Vestry motion for 2026: Recommitting to "protect, sustain, and renew the life of the earth."
In our baptismal covenant, we pledge to “safeguard the integrity of God’s creation and respect, sustain, and renew the life of the earth.” This is part of our worship of God who created all things and our duty of care to our neighbour, particularly those who are most vulnerable to a changing climate. Cast the Net call #8 in particular, calls us to “intensify advocacy and action in response to the climate crisis.”
For many of us in the Diocese of Toronto, 2025 was the year that the climate crisis truly hit home. Wildfires, an increasingly regular feature of summers in much of northern and western Canada, raged in our own communities of Kawartha Lakes and Haliburton. Farmers’ crops and suburban gardens suffered under drought conditions. And the city of Toronto had six heat warnings this past summer – double or triple those in recent years.
Since 1990, the Government of Canada has made many domestic and international commitments to address climate change, including commitments to reduce its greenhouse gas emissions and reach net‑zero emissions by 2050. Yet Canada’s greenhouse gas emissions have decreased by only 8.5% in the 19 years since then. Oil production from the tar sands generates as many CO2 emissions as all Canada’s other human-generated sources combined. Canada is the worst performing of the G-7 countries in terms of meeting its targets, and was recently awarded the “Fossil Award” at the COP30 climate conference by Climate Action Network. While the federal government has stated its commitment to achieving its emissions targets under the Paris Agreement, it has jettisoned or delayed many of the policy tools which were meant to achieve those goals, leaving open the question of how we as a nation will do our part.

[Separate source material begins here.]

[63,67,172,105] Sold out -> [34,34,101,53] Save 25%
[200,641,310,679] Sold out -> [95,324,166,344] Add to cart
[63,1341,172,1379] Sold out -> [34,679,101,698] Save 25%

There are things we can do as individuals and as parish communities to minimize and mitigate our climate impacts. But we also need to raise our voices with our elected officials and hold them accountable to their own climate action commitments.
This vestry motion was approved by the College of Bishops on Oct. 23, 2025 and presented to the Regional Deans and Archdeacons on Nov. 20, 2025. Additional resources are being prepared and will be added to this page between now and January 2026.
Additional resources
Additional Resources are being developed and will be posted soon!

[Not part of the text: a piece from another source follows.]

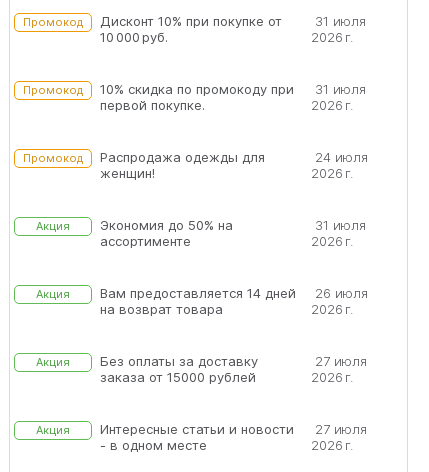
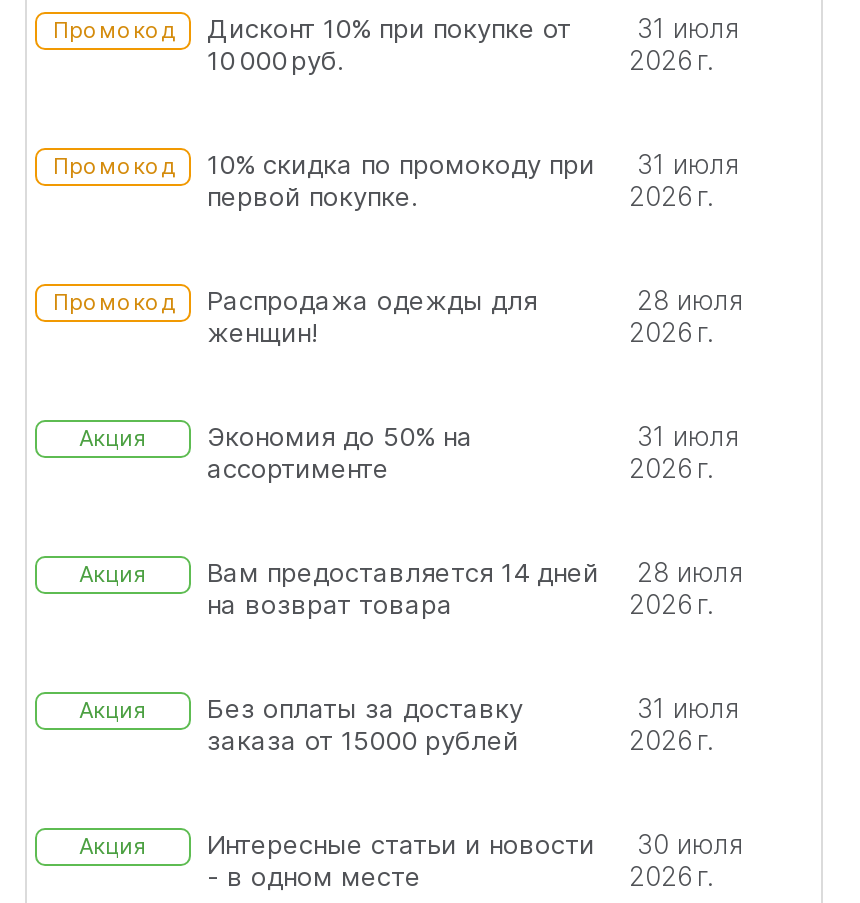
[315,149,368,165] 24 июля -> [637,284,743,316] 28 июля
[100,285,368,301] Вам предоставляется 14 дней 26 июля -> [207,556,743,588] Вам предоставляется 14 дней 28 июля
[315,353,367,369] 27 июля -> [637,692,739,724] 31 июля
[100,421,367,437] Интересные статьи и новости 27 июля -> [207,828,743,860] Интересные статьи и новости 30 июля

Tips for presenting and following up on the motion
- Circulate the motion and backgrounder before the vestry meeting
- Identify parishioners who are ready to speak to the motion both before and at vestry.
- Consider exploring the subject in advance through an information session, like a “lunch and learn” after a Sunday service.

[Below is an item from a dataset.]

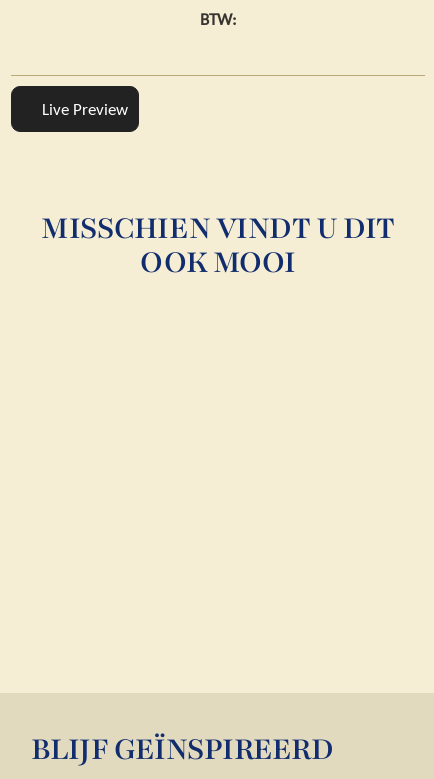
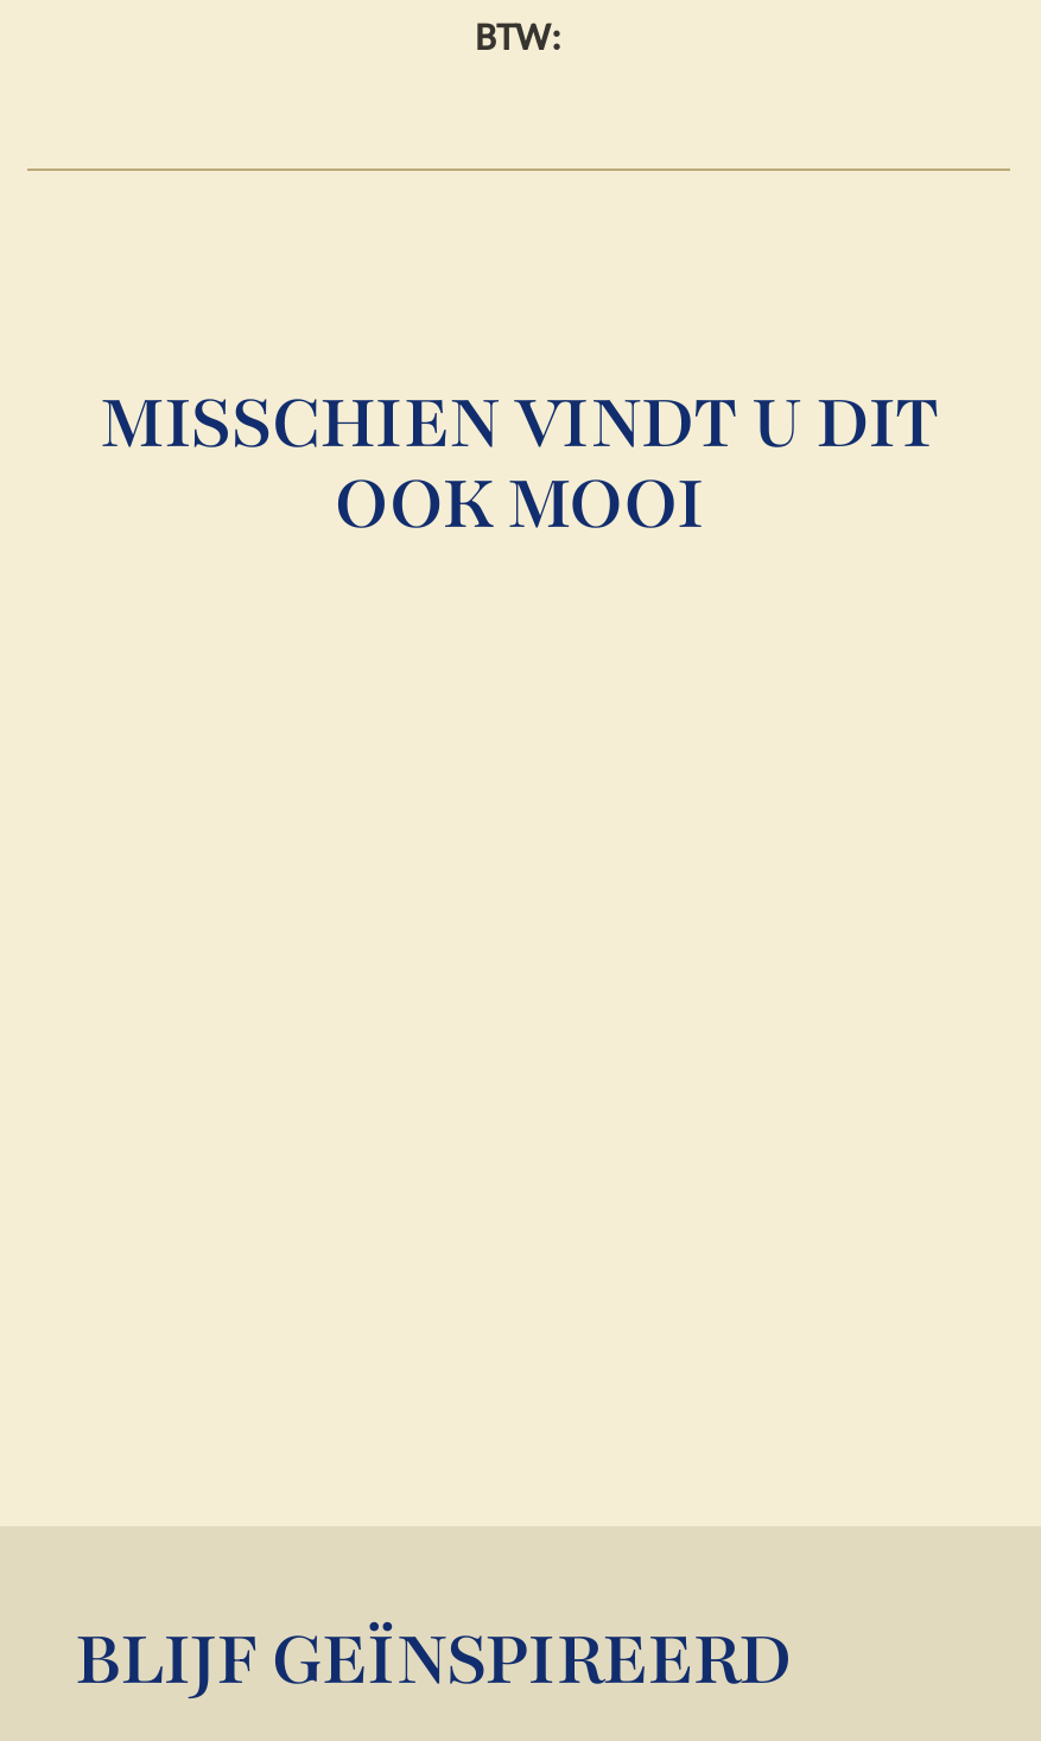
[42,99,128,119] Live Preview -> none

- Follow up with a letter (or a visit!) to your local elected official (municipal councillor, MPP, or MP, depending on the level of government addressed). You can do this as an individual or as a parish, or both. We can help you with a template letter for each year’s vestry motion.
Our parish passed the motion. Now what?
If your parish presented the motion, whether it passed or not, please contact Elin Goulden, Diocesan Social Justice & Advocacy consultant, at egoulden@toronto.anglican.ca to report. Not only would we love to know if the motion passed, we’d like to know what kind of discussion it generated, and if you found our resources helpful, or have a suggestion for what we could do in the future. If your parish altered or amended the motion at all, send us the text of what was passed. Clergy are also reminded to check the Social Justice Vestry Motion box on the Incumbent’s Return if this year’s motion passed in your parish.
Why do we present the vestry motion? What effect does it have?
Throughout the history of this Diocese, bishops and church leaders have spoken out on issues affecting our society. Our bishops regularly communicate with government through letters and meetings, and they’re invited to comment on budgets and new legislation. Canadian law recognizes these communications as aspects of the Church’s charitable purpose.
For nearly two decades, the Social Justice and Advocacy Committee has drafted annual vestry motions on concerns our Diocese is connected with. The College of Bishops approves their final wording before commending them to parishes for consideration.
When parishes support social justice vestry motions, it strengthens the bishops’ voices in their advocacy with government. The motions also invite Anglicans into Diocesan advocacy efforts. Each year the committee prepares a brief “backgrounder” on the issue at hand, which can be used as a bulletin insert, as well as offering other resources.
Results of the motions are used in communication with different levels of government and to support other faith-based and community organizations’ advocacy efforts. Through our Social Justice Vestry Motions our Diocese has played a part in improving minimum wage and working conditions in Ontario as well as in reconciliation efforts at the federal level.
Some parishes shy away from presenting a social justice motion at vestry, seeking to avoid conflict. This may be understandable in some contexts. No parish is required to present the motion, and any parish can change its wording if this is the will of its vestry.
But the Church can’t be insulated from issues that affect the world God loves. Learning about and speaking out on these matters – even learning to disagree well together – is part of the witness we bear to Christ, who makes all things new.